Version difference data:

--- START ---

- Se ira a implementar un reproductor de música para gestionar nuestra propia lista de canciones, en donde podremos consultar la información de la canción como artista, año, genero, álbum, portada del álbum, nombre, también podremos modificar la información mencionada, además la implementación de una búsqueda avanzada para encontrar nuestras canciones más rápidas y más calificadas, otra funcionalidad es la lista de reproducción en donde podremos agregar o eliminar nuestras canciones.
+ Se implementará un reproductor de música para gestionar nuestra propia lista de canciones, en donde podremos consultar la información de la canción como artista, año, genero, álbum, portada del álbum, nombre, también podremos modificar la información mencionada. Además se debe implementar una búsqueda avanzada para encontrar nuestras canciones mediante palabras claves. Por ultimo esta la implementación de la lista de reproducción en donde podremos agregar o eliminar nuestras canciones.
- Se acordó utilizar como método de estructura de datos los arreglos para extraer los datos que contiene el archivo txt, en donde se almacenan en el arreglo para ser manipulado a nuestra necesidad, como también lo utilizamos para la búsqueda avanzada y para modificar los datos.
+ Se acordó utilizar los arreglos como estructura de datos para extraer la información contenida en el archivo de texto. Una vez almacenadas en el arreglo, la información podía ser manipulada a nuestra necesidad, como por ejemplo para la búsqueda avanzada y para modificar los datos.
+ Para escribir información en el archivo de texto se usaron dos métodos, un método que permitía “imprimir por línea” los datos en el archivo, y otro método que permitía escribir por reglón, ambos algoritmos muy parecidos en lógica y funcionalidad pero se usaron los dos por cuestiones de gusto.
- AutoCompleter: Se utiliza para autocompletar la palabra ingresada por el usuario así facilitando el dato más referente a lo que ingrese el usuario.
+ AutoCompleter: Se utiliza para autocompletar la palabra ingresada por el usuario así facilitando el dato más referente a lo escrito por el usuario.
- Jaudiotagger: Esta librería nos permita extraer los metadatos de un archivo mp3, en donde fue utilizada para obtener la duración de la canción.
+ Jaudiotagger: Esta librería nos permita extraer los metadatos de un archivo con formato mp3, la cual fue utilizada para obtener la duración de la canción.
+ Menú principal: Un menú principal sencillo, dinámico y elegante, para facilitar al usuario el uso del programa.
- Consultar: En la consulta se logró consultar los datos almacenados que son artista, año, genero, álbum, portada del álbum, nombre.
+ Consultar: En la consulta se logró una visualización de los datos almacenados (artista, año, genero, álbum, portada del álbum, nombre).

--- END ---

Every entry is to be transcribed exactly as it stands.

Solved problem:
- Se ira a implementar un reproductor de música para gestionar nuestra propia lista de canciones, en donde podremos consultar la información de la canción como artista, año, genero, álbum, portada del álbum, nombre, también podremos modificar la información mencionada, además la implementación de una búsqueda avanzada para encontrar nuestras canciones más rápidas y más calificadas, otra funcionalidad es la lista de reproducción en donde podremos agregar o eliminar nuestras canciones.
+ Se implementará un reproductor de música para gestionar nuestra propia lista de canciones, en donde podremos consultar la información de la canción como artista, año, genero, álbum, portada del álbum, nombre, también podremos modificar la información mencionada. Además se debe implementar una búsqueda avanzada para encontrar nuestras canciones mediante palabras claves. Por ultimo esta la implementación de la lista de reproducción en donde podremos agregar o eliminar nuestras canciones.
- Se acordó utilizar como método de estructura de datos los arreglos para extraer los datos que contiene el archivo txt, en donde se almacenan en el arreglo para ser manipulado a nuestra necesidad, como también lo utilizamos para la búsqueda avanzada y para modificar los datos.
+ Se acordó utilizar los arreglos como estructura de datos para extraer la información contenida en el archivo de texto. Una vez almacenadas en el arreglo, la información podía ser manipulada a nuestra necesidad, como por ejemplo para la búsqueda avanzada y para modificar los datos.
+ Para escribir información en el archivo de texto se usaron dos métodos, un método que permitía “imprimir por línea” los datos en el archivo, y otro método que permitía escribir por reglón, ambos algoritmos muy parecidos en lógica y funcionalidad pero se usaron los dos por cuestiones de gusto.
- AutoCompleter: Se utiliza para autocompletar la palabra ingresada por el usuario así facilitando el dato más referente a lo que ingrese el usuario.
+ AutoCompleter: Se utiliza para autocompletar la palabra ingresada por el usuario así facilitando el dato más referente a lo escrito por el usuario.
- Jaudiotagger: Esta librería nos permita extraer los metadatos de un archivo mp3, en donde fue utilizada para obtener la duración de la canción.
+ Jaudiotagger: Esta librería nos permita extraer los metadatos de un archivo con formato mp3, la cual fue utilizada para obtener la duración de la canción.
+ Menú principal: Un menú principal sencillo, dinámico y elegante, para facilitar al usuario el uso del programa.
- Consultar: En la consulta se logró consultar los datos almacenados que son artista, año, genero, álbum, portada del álbum, nombre.
+ Consultar: En la consulta se logró una visualización de los datos almacenados (artista, año, genero, álbum, portada del álbum, nombre).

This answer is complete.